Table 4. Outcome of HRV measures, cardiovascular and health risk factors, TESTEX, and STARDHRV score.

Outcome Cardiovascular Health and Risk Factors

Significant reductions in blood pressure (systolic and/or diastolic) were detected in five studies (Cooke and Carter, 2005; Buchheit et al., 2010; Badrov et al., 2013; Cheema et al., 2013; Heydari et al., 2013; Brown et al., 2014; Pal et al., 2014; Chu et al., 2015; de Rezende Barbosa et al., 2016; Moreira et al., 2017; Sousa Fortes et al., 2018). VO2 max or peak significantly improved in 9 of 13 studies (Gamelin et al., 2007; Heffernan et al., 2007; Martinmaki et al., 2008; Bond et al., 2009; Kiviniemi et al., 2010; Boutcher et al., 2013; Kim et al., 2017; Nuuttila et al., 2017; Schumann et al., 2017). BF, BM, or BMI significantly decreased in five studies (Wu et al., 2011; Boutcher et al., 2013; Heydari et al., 2013; Pal et al., 2014; Schumann et al., 2017). Heart rate recovery was significantly improved in six trials (Heffernan et al., 2007, 2009; McHugh et al., 2012; Brown et al., 2014; Duarte et al., 2015; da Silva et al., 2019). Lastly, BR significantly improved in one study (Heydari et al., 2013). In contrast, BM increased in the investigation of Heffernan et al. (2009).

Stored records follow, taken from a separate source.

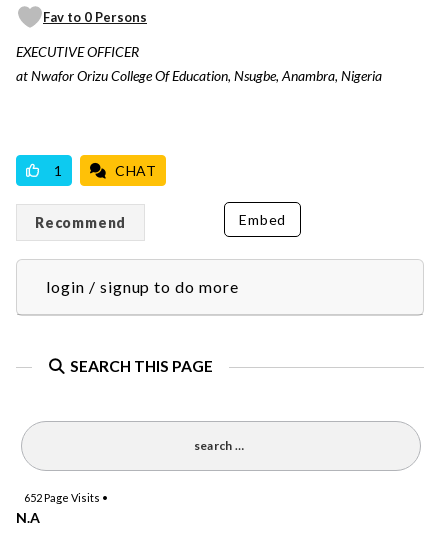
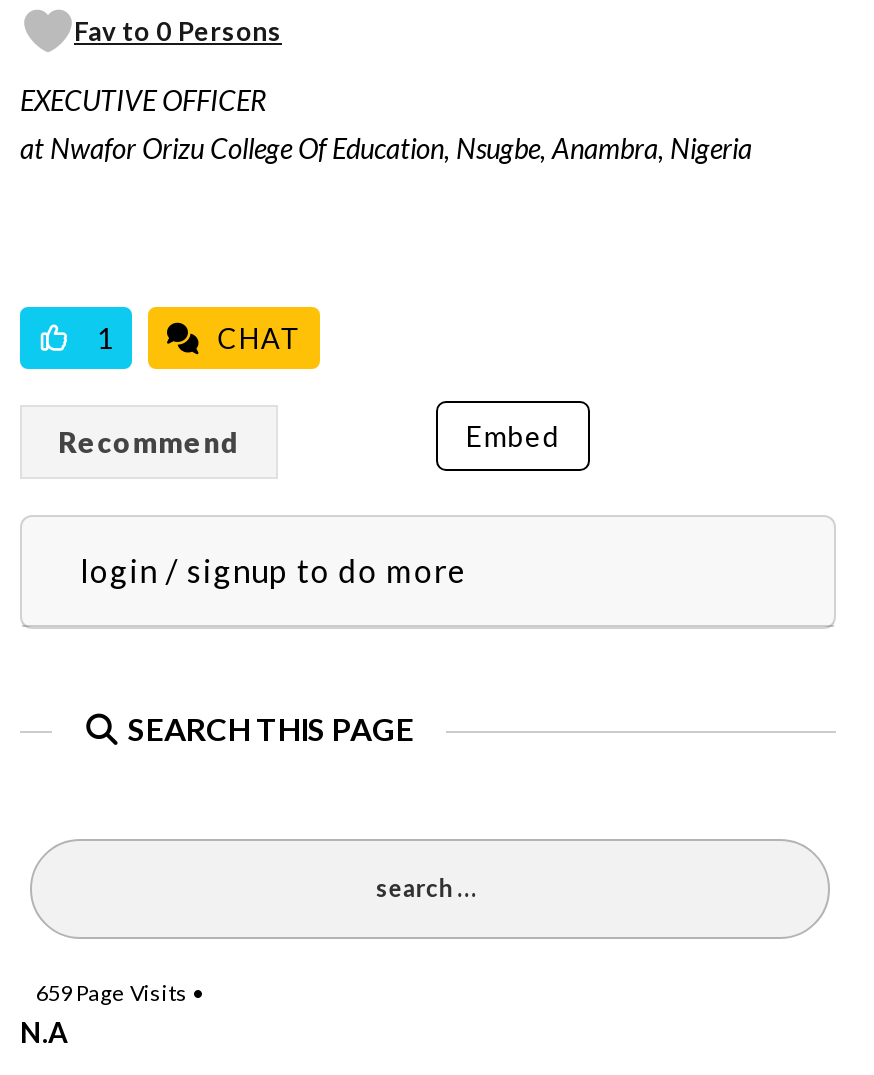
- 652 Page Visits •
+ 659 Page Visits •
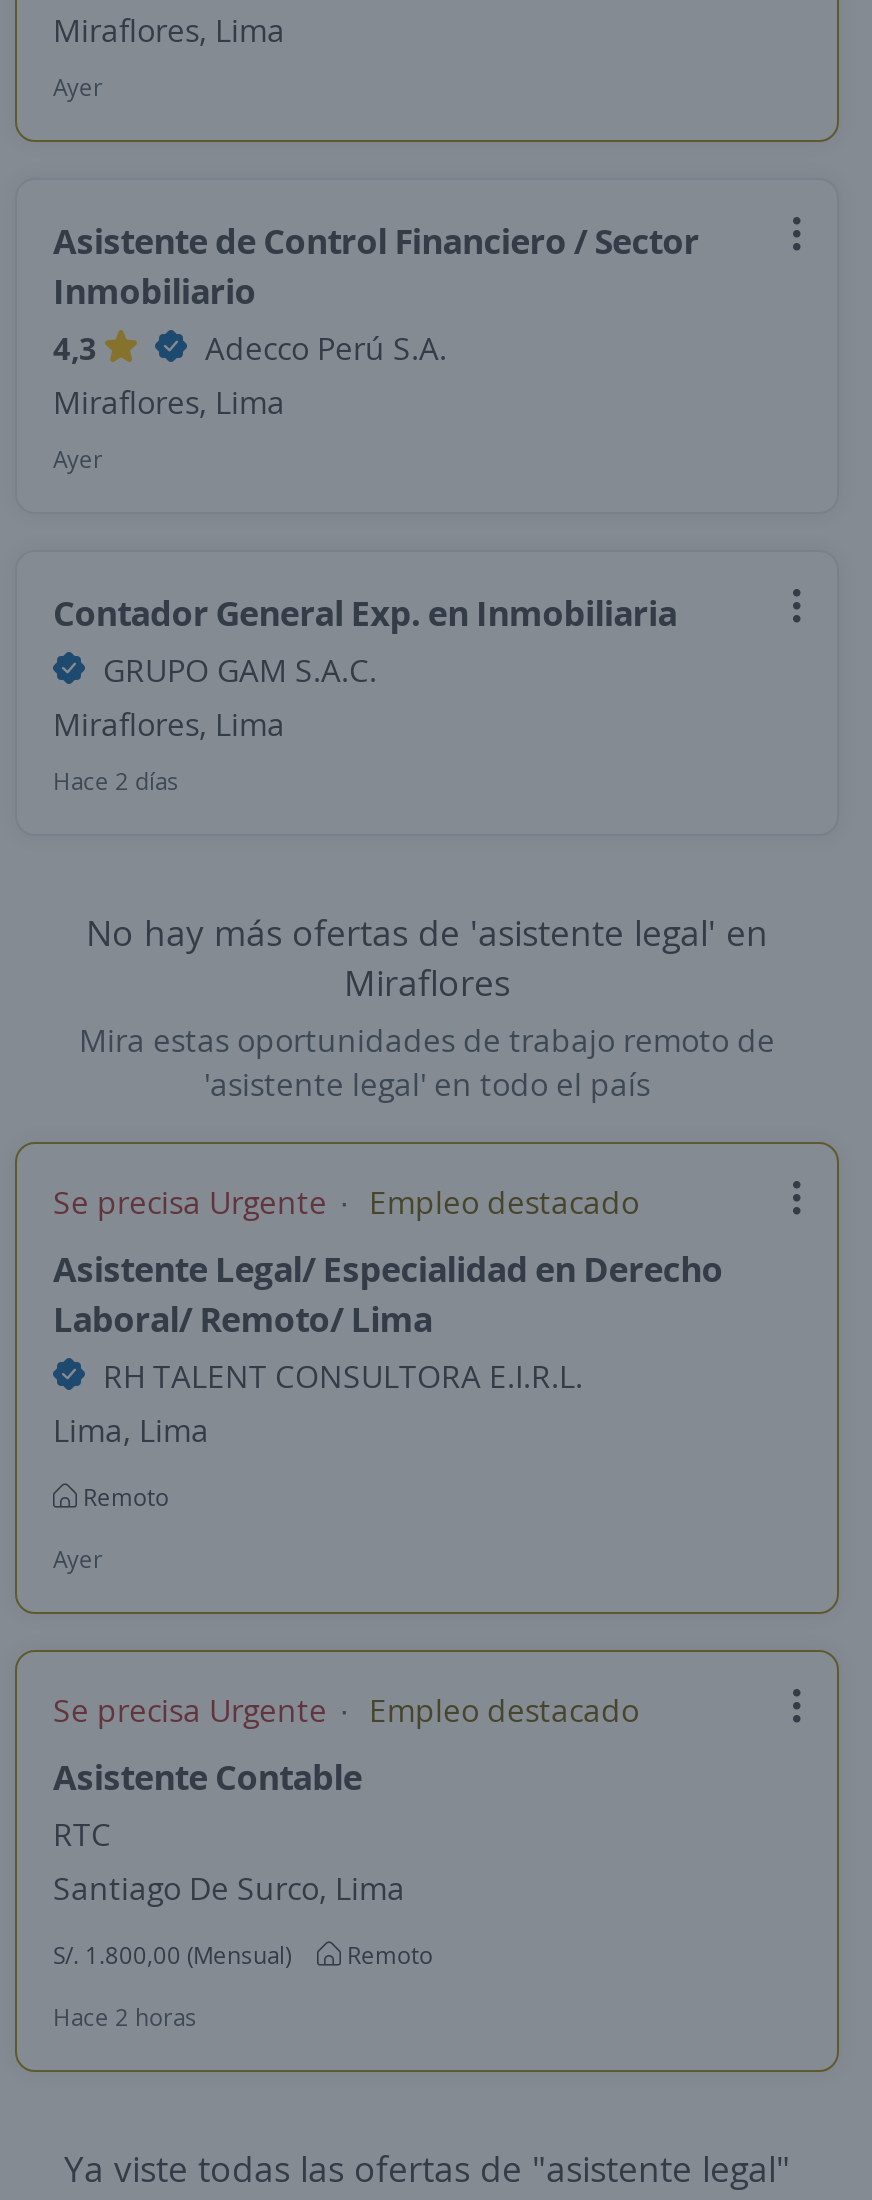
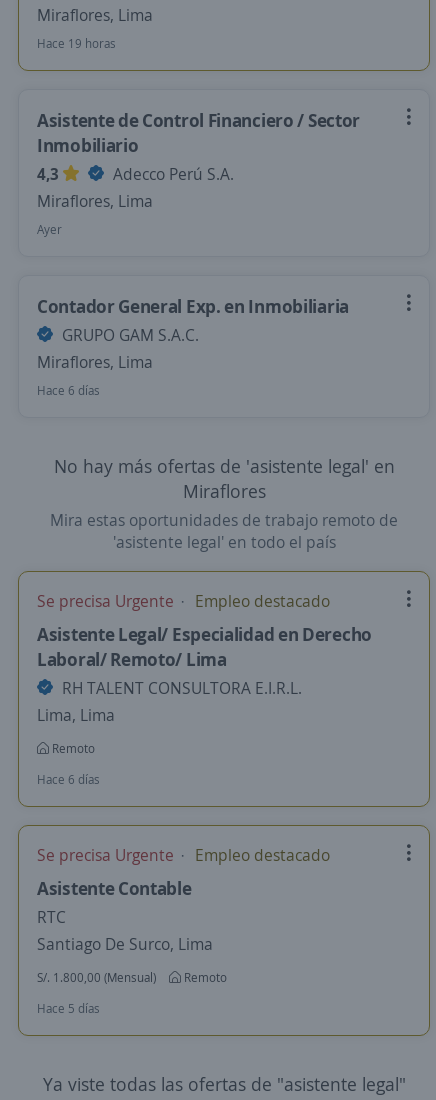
- Ayer
+ Hace 19 horas

- Hace 2 días
+ Hace 6 días

- Ayer
+ Hace 6 días

- Hace 2 horas
+ Hace 5 días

BM and BMI increased in the trial of Varela-Sanz et al. (2017). Four studies did not assess any health parameter of any kind pre and post intervention (Cheema et al., 2013; Chu et al., 2015; de Rezende Barbosa et al., 2016; Sousa Fortes et al., 2018).

Quality Assessment

The TESTEX scale was used to assess the methodological quality and reporting of the selected studies (Smart et al., 2015). The 26 studies scored from 3.5 (McHugh et al., 2012) to 13 points (Chu et al., 2015) with an average of 7.9 (Table 4). The scoring of each study is detailed in the electronic Supplementary Table 2. However, it has to be mentioned that trials with only one group could not achieve more than eight points. Most studies provided adequate information regarding eligibility criteria, randomization, between-group statistics, and outcome measures. In contrast, most of the studies lacked an intention-to-treat analysis (23/26) and an activity monitoring in the control group (16/21). A subset of studies provided blinding of assessors (Bond et al., 2009; Cheema et al., 2013; Heydari et al., 2013; Chu et al., 2015). Furthermore, only seven of 26 studies achieved three points in subscale number six (“Outcome measures assessed in at least 85% of patients”) (Martinmaki et al., 2008; Badrov et al., 2013; Chu et al., 2015; Nuuttila et al., 2017; Varela-Sanz et al., 2017; Sousa Fortes et al., 2018; da Silva et al., 2019).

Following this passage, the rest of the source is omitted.